Satisfaction viene registrata il 6 maggio del 1965 negli studi della Chess Records di Chicago, con il grande Brian Jones all’armonica. Richards avrebbe preferito che il riff fosse stato eseguito dai fiati, ma per fortuna gli altri Stones non gli diedero ascolto.
Il successo è clamoroso. La Decca Records dichiara l’esaurito tecnico, i magazzini non hanno più scorte e non si riesce a ristampare un numero tale da soddisfare in tempo tutte le richieste.

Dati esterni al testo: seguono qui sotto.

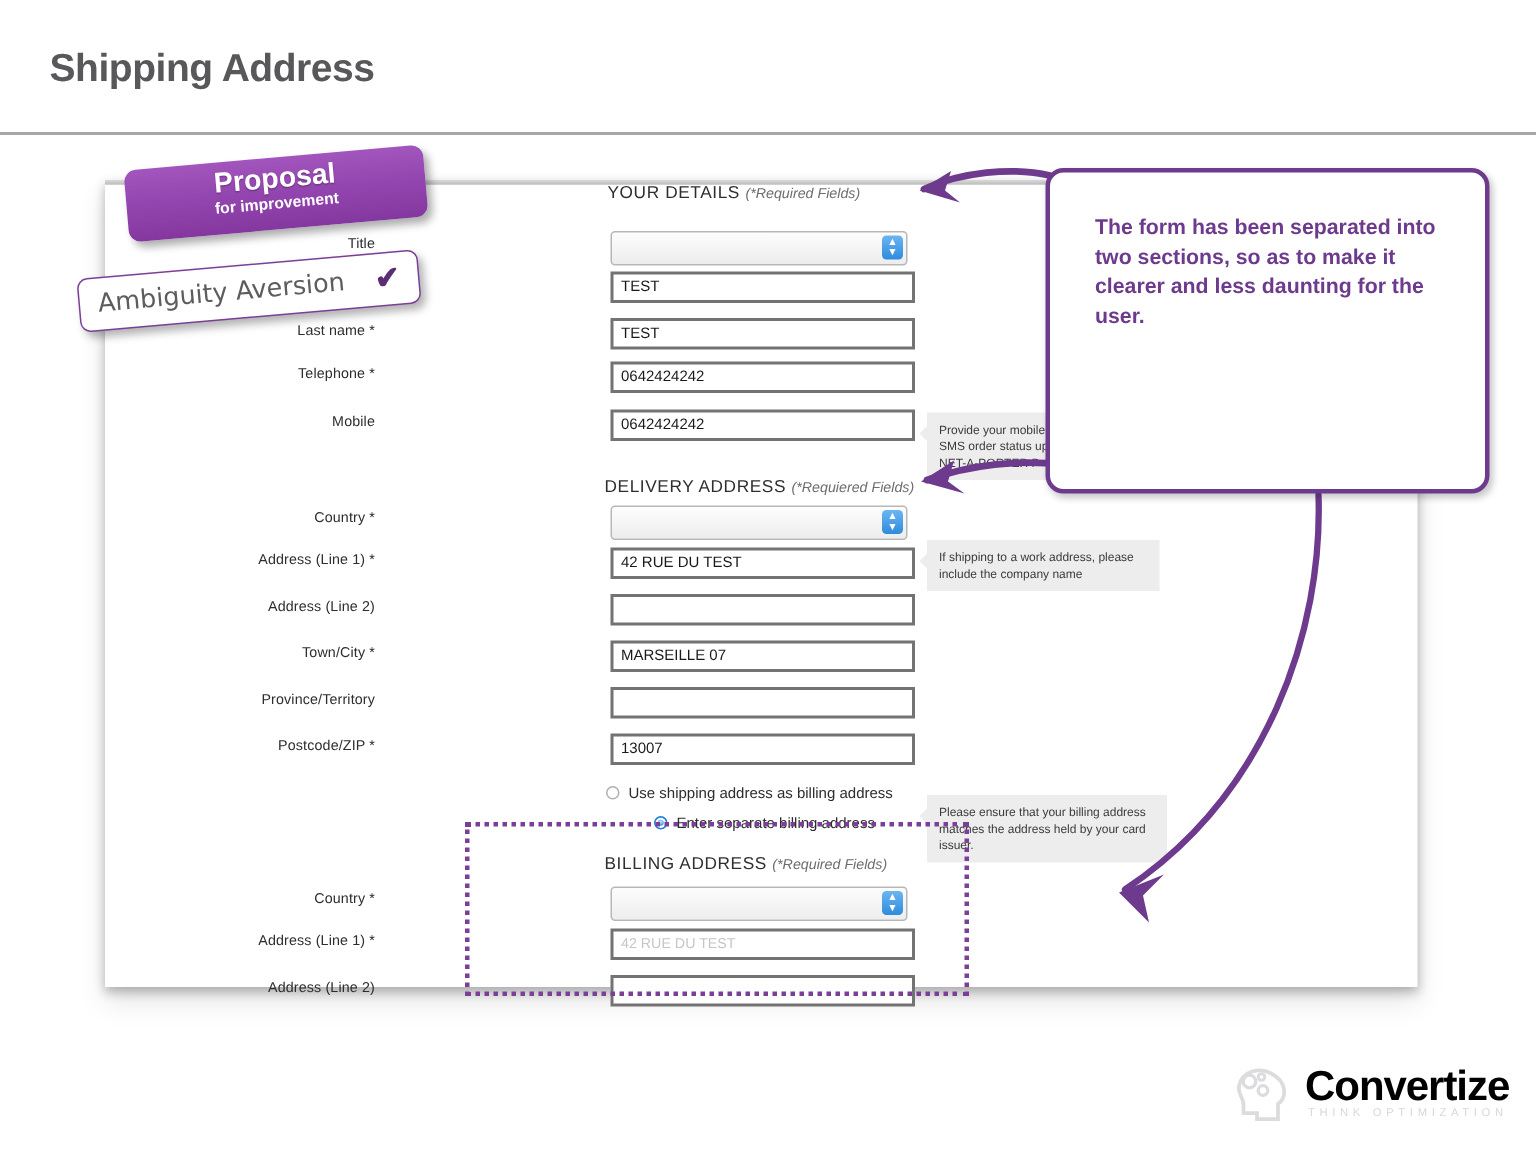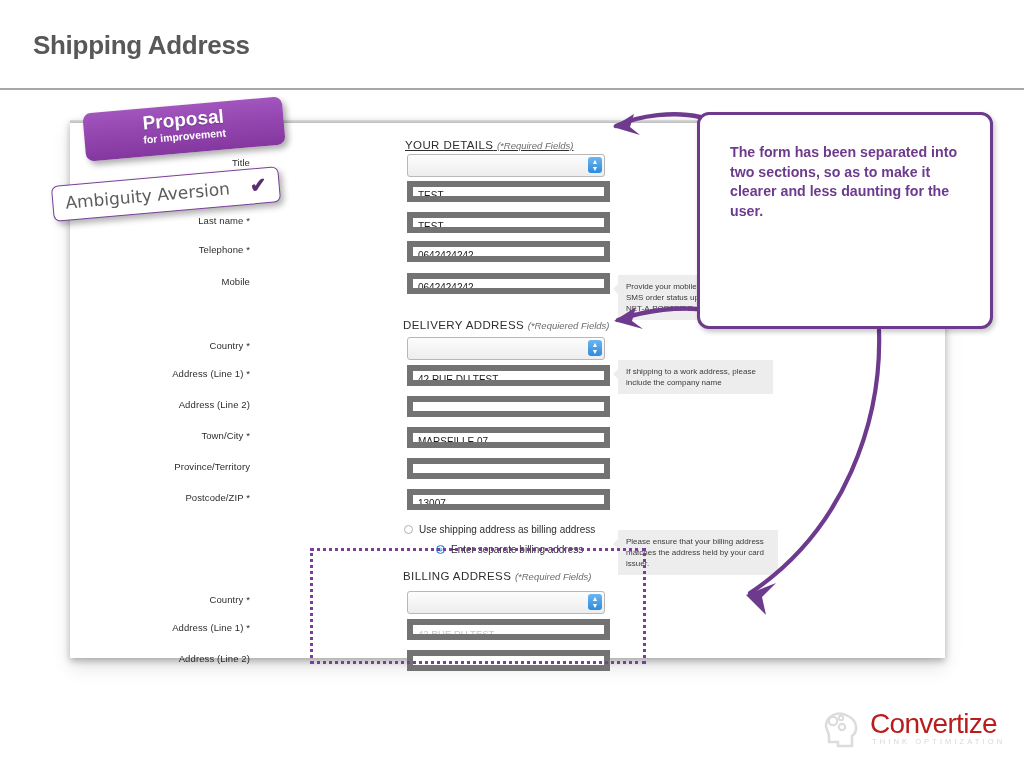--- a/index.html
+++ b/index.html
@@ -46,21 +46,21 @@
   }
 
   .frow { position:absolute; height:22px; }
   .flabel {
     position:absolute; right:0; top:3px; width:150px; text-align:right;
     font-size:9.5px; color:#2d2d2f; white-space:nowrap;
     font-family:"Liberation Sans", sans-serif; letter-spacing:0.1px;
   }
   .finput {
     position:absolute; left:157px; top:0; width:203px; height:21px;
-    border:6px solid #737373; background:#fff;
+    border:2px solid #737373; background:#fff;
     font-size:9.5px; color:#1e1e20; padding:3px 5px 0 5px;
     font-family:"Liberation Sans", sans-serif;
     white-space:nowrap; overflow:hidden;
   }
   .finput.filled { font-size:10px; color:#19191b; }
   .finput.ghost { color:#c6c6c6; }
 
   .fselect {
     position:absolute; left:157px; top:0; width:198px; height:19px;
     border:1px solid #b7b7b7; border-radius:3px;
@@ -154,39 +154,39 @@
   }
   #callout p + p { margin-top:19px; }
 
   
   .arrow-svg { position:absolute; z-index:9; overflow:visible; }
 
   
   #logo { position:absolute; right:14px; bottom:16px; height:46px; width:196px; }
   #logo .word {
     position:absolute; left:56px; top:2px;
-    font-size:28px; font-weight:normal; color:#b91c1c; letter-spacing:-0.7px;
+    font-size:28px; font-weight:bold; color:#000000; letter-spacing:-0.7px;
     font-family:"Liberation Sans", sans-serif;
   }
   #logo .tag {
     position:absolute; left:58px; top:31px;
     font-size:7.5px; color:#d8d8da; letter-spacing:3.1px;
     font-family:"Liberation Sans", sans-serif;
   }
 </style>
 </head>
 <body>
 
 <div id="slide-title">Shipping Address</div>
 <div id="header-rule"></div>
 
 <div id="screenshot-card">
   <div class="form-area">
 
-    <div class="sec-head" style="left:335px; top:16px;text-decoration:underline;">
+    <div class="sec-head" style="left:335px; top:0;">
       <span>YOUR DETAILS</span>
       <span class="req">(*Required Fields)</span>
     </div>
 
     <div class="frow" style="left:180px; top:31px;">
       <span class="flabel">Title</span>
       <div class="fselect">
         <span>Ms</span>
         <span class="stepper">
             <i>▲</i>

E’ il primo singolo degli Stones a diventare numero Uno negli Usa, il quarto in Inghilterra. In Europa, i primi giorni, il pezzo verrà trasmesso solo dalle radio pirata per il contenuto troppo sessualmente esplicito ma, dopo una settimana, tutti se ne fregano…in perfetto stile Jagger/Richards.
Il successo ha divorato anche la censura.

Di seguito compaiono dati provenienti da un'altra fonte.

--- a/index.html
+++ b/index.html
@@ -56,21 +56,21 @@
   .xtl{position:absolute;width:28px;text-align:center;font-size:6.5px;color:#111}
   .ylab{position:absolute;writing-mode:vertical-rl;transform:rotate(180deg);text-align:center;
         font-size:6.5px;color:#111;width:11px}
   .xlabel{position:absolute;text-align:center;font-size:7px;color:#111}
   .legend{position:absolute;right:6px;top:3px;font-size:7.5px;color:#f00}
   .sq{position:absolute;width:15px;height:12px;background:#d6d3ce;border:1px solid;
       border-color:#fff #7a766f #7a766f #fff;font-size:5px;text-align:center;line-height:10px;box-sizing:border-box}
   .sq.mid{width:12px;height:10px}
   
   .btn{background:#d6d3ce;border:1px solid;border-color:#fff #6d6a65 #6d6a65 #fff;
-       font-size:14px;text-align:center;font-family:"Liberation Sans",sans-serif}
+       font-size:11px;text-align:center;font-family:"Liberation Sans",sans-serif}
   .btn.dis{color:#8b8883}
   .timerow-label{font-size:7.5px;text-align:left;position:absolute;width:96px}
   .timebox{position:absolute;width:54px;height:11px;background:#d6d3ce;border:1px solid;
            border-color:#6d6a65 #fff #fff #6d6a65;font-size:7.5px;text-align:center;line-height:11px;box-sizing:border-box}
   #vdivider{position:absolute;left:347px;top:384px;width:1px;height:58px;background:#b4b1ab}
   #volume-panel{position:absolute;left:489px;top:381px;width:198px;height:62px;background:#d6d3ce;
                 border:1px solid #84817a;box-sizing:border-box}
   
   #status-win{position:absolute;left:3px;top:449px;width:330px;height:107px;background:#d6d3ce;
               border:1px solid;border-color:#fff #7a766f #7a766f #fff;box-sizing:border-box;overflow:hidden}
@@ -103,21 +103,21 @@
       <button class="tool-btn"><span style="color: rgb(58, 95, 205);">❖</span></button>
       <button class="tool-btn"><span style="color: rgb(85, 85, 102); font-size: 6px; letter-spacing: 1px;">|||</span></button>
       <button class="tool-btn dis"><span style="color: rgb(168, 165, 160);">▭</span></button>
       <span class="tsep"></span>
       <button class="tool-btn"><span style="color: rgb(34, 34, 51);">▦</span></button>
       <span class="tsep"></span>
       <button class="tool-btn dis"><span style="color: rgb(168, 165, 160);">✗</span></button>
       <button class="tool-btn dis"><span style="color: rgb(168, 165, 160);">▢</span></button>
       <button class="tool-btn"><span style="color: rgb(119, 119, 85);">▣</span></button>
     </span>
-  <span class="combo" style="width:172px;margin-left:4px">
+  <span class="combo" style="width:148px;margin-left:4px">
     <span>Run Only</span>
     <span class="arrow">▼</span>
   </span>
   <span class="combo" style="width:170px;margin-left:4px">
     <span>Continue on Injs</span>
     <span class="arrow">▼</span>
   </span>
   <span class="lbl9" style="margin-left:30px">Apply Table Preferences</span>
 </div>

Il brano più celebre dei Rolling Stones è contenuto nel disco Out Of Our Heads, uscito il 30 luglio del 1965.
L’album costituisce un decisivo giro di boa nel modus operandi degli Stones; basta dischi composti da dieci cover di classici RN’R e R&B e due o tre pezzi personali, come nei precedenti LP, ma un alternarsi al 50% di cover e pezzi realizzati in proprio: la differenza sta nel fatto che adesso i pezzi forti sono quelli di nuova composizione. Sul versante delle cover, a proposito, degne di citazione sono Mercy Mercy, forte di un suono di chitarra con saturazione da manuale, e la Hitch Hike di Marvin Gaye, il cui incipit verrà trasfuso pari pari da Lou Reed in There She Goes Again (Velvet Underground & Nico, 1967): tra parentesi, non sarà neppure l’unico suo plagio dagli Stones.

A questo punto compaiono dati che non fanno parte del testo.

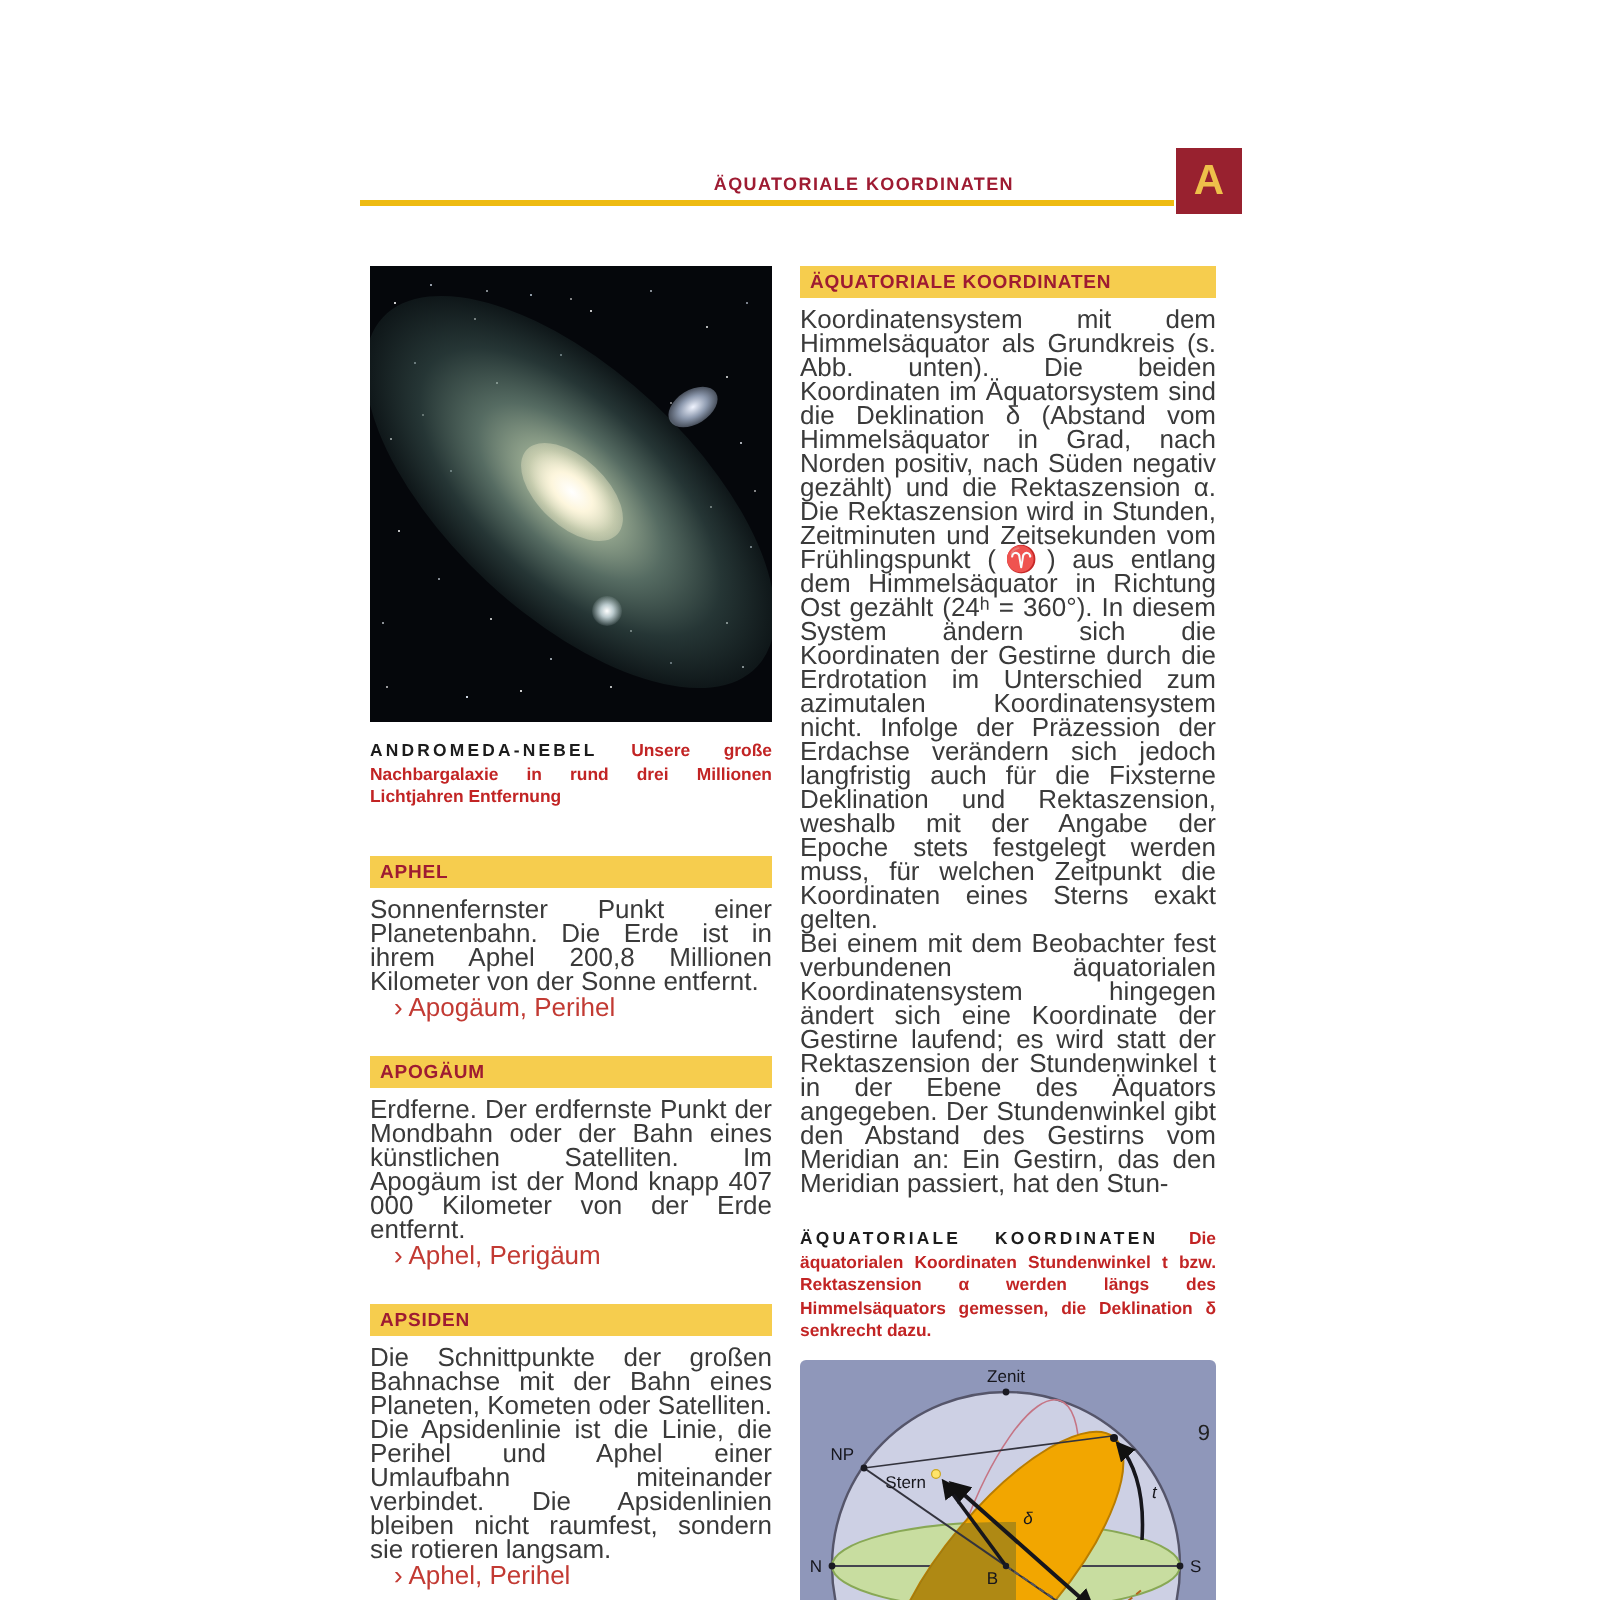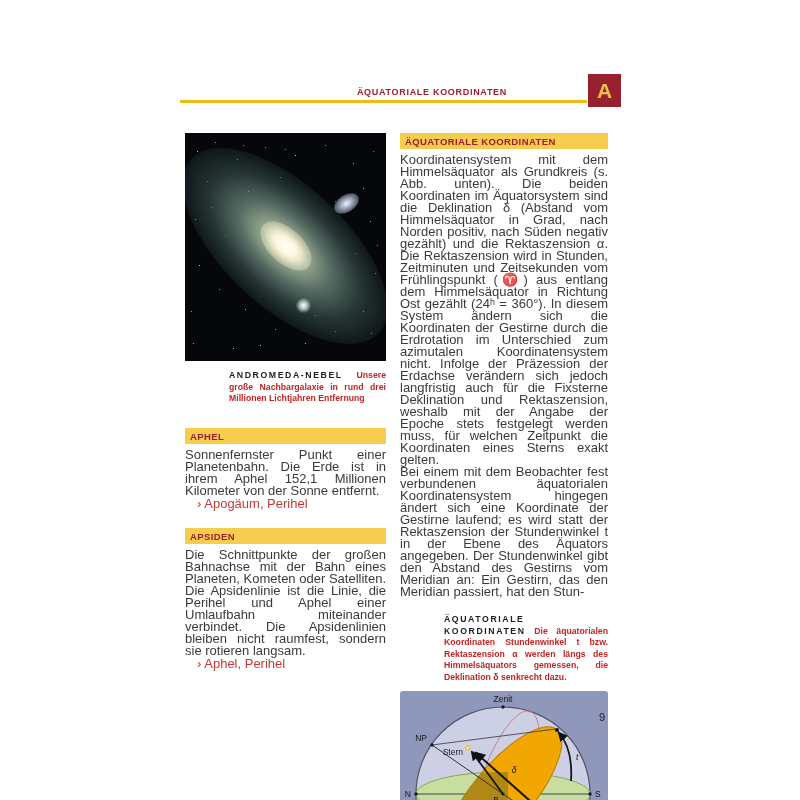--- a/index.html
+++ b/index.html
@@ -48,21 +48,21 @@
       10px 86px 0 rgba(255,255,255,.7),40px 102px 0 rgba(220,230,240,.6),185px 88px 0 rgba(235,240,250,.7),
       14px 132px 0 rgba(255,255,255,.75),34px 156px 0 rgba(215,225,235,.6),60px 176px 0 rgba(255,255,255,.7),
       90px 196px 0 rgba(225,235,245,.65),120px 210px 0 rgba(255,255,255,.7),150px 198px 0 rgba(210,220,235,.6),
       178px 178px 0 rgba(255,255,255,.7),190px 140px 0 rgba(225,232,244,.65),170px 120px 0 rgba(255,255,255,.55),
       8px 210px 0 rgba(255,255,255,.6),48px 215px 0 rgba(230,238,248,.9),75px 212px 0 rgba(255,255,255,.8),
       130px 182px 0 rgba(255,255,255,.6),26px 74px 0 rgba(255,255,255,.5),186px 200px 0 rgba(240,244,250,.7),
       100px 16px 0 rgba(255,255,255,.5),58px 12px 0 rgba(230,238,246,.55),150px 68px 0 rgba(255,255,255,.45),
       6px 178px 0 rgba(230,236,244,.6),192px 112px 0 rgba(255,255,255,.5);}
 
   
-  .caption{margin-top:9px;font-size:8.7px;line-height:11.5px;text-align:justify;margin-left:44px;}
+  .caption{margin-top:9px;font-size:8.7px;line-height:11.5px;text-align:justify;}
   .caption .cap-title{color:#1c1c1c;font-weight:bold;letter-spacing:1.6px;}
   .caption .cap-text{color:#c22424;font-weight:bold;}
   .fig-caption{margin-top:16px;}
 
   
   .diagram{display:block;margin-top:8px;}
   .dlabel{font-size:8px;fill:#26262e;}
   .dlabel-b{font-size:8.5px;fill:#16161c;}
 
   
@@ -89,27 +89,35 @@
     </div>
 
     <div class="caption">
       <span class="cap-title">ANDROMEDA-NEBEL</span>
       <span> </span>
       <span class="cap-text">Unsere große Nachbargalaxie in rund drei Millionen Lichtjahren Entfernung</span>
     </div>
 
     <div class="entry entry-first">
       <div class="term">APHEL</div>
-      <p class="def">Sonnenfernster Punkt einer Planetenbahn. Die Erde ist in ihrem Aphel 152,1 Millionen Kilometer von der Sonne entfernt.</p>
+      <p class="def">Sonnenfernster Punkt einer Planetenbahn. Die Erde ist in ihrem Aphel 200,8 Millionen Kilometer von der Sonne entfernt.</p>
       <div class="see">
         <span>›</span>
         <span>Apogäum, Perihel</span>
       </div>
     </div>
 
+    <div class="entry">
+      <div class="term">APOGÄUM</div>
+      <p class="def">Erdferne. Der erdfernste Punkt der Mondbahn oder der Bahn eines künstlichen Satelliten. Im Apogäum ist der Mond knapp 407 000 Kilometer von der Erde entfernt.</p>
+      <div class="see">
+        <span>›</span>
+        <span>Aphel, Perigäum</span>
+      </div>
+    </div>
 
     <div class="entry">
       <div class="term">APSIDEN</div>
       <p class="def">Die Schnittpunkte der großen Bahnachse mit der Bahn eines Planeten, Kometen oder Satelliten. Die Apsidenlinie ist die Linie, die Perihel und Aphel einer Umlaufbahn miteinander verbindet. Die Apsidenlinien bleiben nicht raumfest, sondern sie rotieren langsam.</p>
       <div class="see">
         <span>›</span>
         <span>Aphel, Perihel</span>
       </div>
     </div>
   </div>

Dulcis in fundo, ci sono i sette pezzi scritti dagli Stones. The Under Assistant West Coast Promotion Man è un sostenuto blues estremamente gradevole che, come suggerisce il titolo stesso, funge da ringraziamento ai “backroom boys” del music business da parte dei Nostri; mentre I’m All Right consiste in un pezzo beat dall’incerta identità, seppure decisamente proteso verso le nuove sonorità Stones. Da notare che tanto The Under Assistant… quanto I’m All Right sono edite con lo pseudonimo di Nanker Phelge.
Di Satisfaction si è già detto: segue a ruota The Last Time, altro classico Stones coronato da un riff davvero notevole, in tutta la sua scivolosa semplicità. Non meno succulente sono Play With Fire e The Spider And The Fly; la prima è una splendida ballad per voce, chitarra ed harpsichord, divenuta anch’essa con gli anni un classico del gruppo. La seconda consiste in un arrancante blues dall’appeal irresistibile, reso ancor più accattivante dai ricami di armonica di Mick Jagger. Fanalino di coda è One More Try, episodio posto dagli Stones a epitaffio delle loro digressioni beat. La strada giusta è stata comunque imboccata: la svolta definitiva è alle porte, anche se occorrerà aspettare il ’68, col “diabolico” Beggars Banquet.